Count me surprised that the short-lived Showtime horror anthology series The Hunger actually improved in its second (and final) season. I believe much of the credit can be given to the fact that the show's host was switched from Terrence Stamp (who bravely mugged his way through campy scenarios) to uber-sexy David Bowie, who is so scathing hot (in my opinion) that he is even watchable when he is musing about life while chainsawing a carcass in half. Bowie serves as season two's narrator, in the guise of an edgy, horror artist named Julian Priest who lives in an abandoned prison in the middle of snowy nowhere.

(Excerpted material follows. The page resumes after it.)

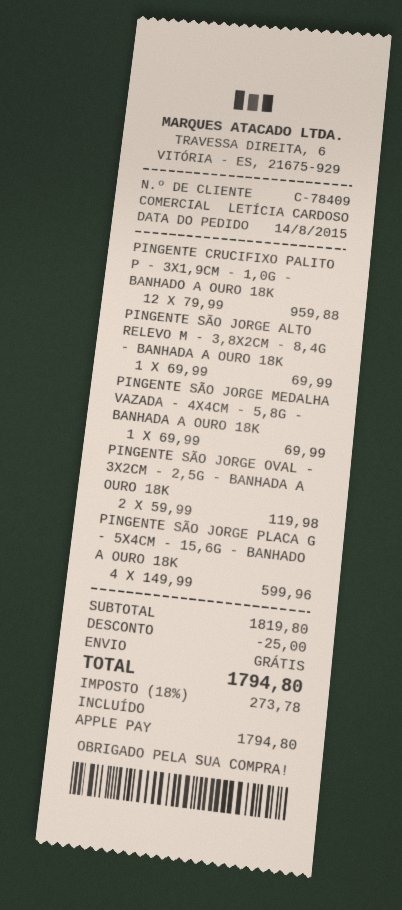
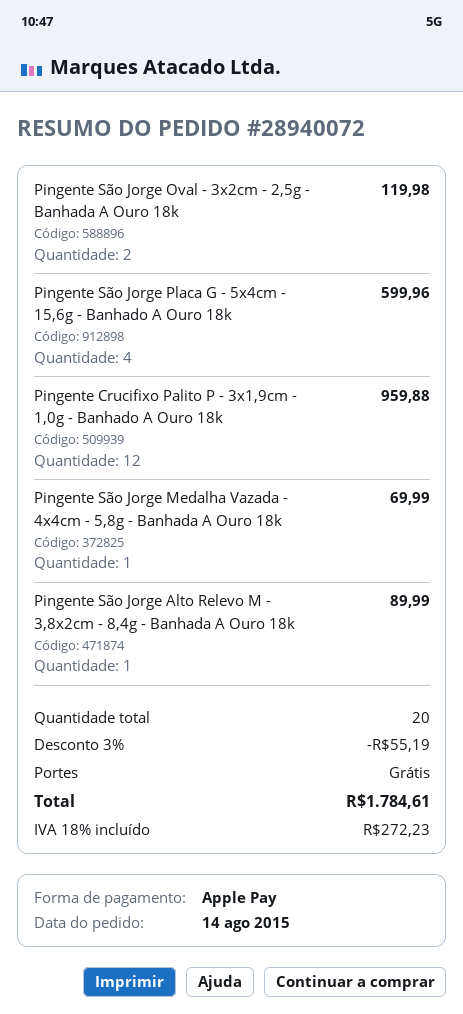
PINGENTE SÃO JORGE ALTO RELEVO M - 3,8X2CM - 8,4G - BANHADA A OURO 18K: 1 for 69.99 -> 1 for 89.99
discount: 25.00 -> 55.19
tax: 18% = 273.78 -> 18% = 272.23
total: 1794.80 -> 1784.61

Julian is actually the star of the first episode, which also gives the season more of an anchor, because as the viewer, you actually know something about this crazy sexy guy who is teaching you (graphically) the problems of human morality.

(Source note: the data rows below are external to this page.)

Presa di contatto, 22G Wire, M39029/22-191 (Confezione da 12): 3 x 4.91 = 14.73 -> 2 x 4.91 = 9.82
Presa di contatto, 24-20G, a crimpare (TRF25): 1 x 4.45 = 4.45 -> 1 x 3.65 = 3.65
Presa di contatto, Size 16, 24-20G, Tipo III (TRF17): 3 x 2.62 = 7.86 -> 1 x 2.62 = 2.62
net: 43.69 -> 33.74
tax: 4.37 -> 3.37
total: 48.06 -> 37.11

The half-hour episodes of The Hunger are all stand-alone tales, and half the fun is spotting the random famous(ish) stars among the sea of no-names. Eric Roberts makes an appearance (in "Dream Sentinel") as a ghost who serves as a sort of protective/possessive angel to an exotic dancer (of course, as remember, this show has as much erotica as horror). David Warner shows up (in "Nunc Dimittis") as a slavish dying lover to a vampiress who is searching to replace him with some young meat in the shape of a druggie drifter. In "Week Woman," versatile Brooke Smith plays the perfect woman (aka Miss Right Now) to a guy that likes variety in his lovers. Turns out she provides all the variety he needs in a single woman.
Among my favorite episodes were "Skin Deep" about a mousy woman who seeks an affair with a sinister stripper with mysterious tattoos (this co-stars Kate Vernon from Battlestar Galactica!). This episode, simply put, is HOT. I also enjoyed Jennifer Beals starring in "And She Laughed," where she plays a headstrong single woman who moves into a dangerous neighborhood (just to prove she can), only to be stalked by a Peeping Tom neighbor who peers, sweaty-eyeballed, through her mail slot (shudder). And "Triangle of Steel" takes a break from the hot, urban landscape to show us the story of a construction worker named Mike who makes the mistake of sleeping with the wife of his Mohawk boss, who has the spirit (and eyes) of an eagle, so he knows exactly what is going on.
This is the type of series that looks like it was canceled just as it was finding its unique voice of sex and horror combined with Twilight Zone morality tales. Though, like the first season, the episodes are kind of hit and miss, in Season Two of The Hunger, the hits are good and memorable enough that you want to keep watching.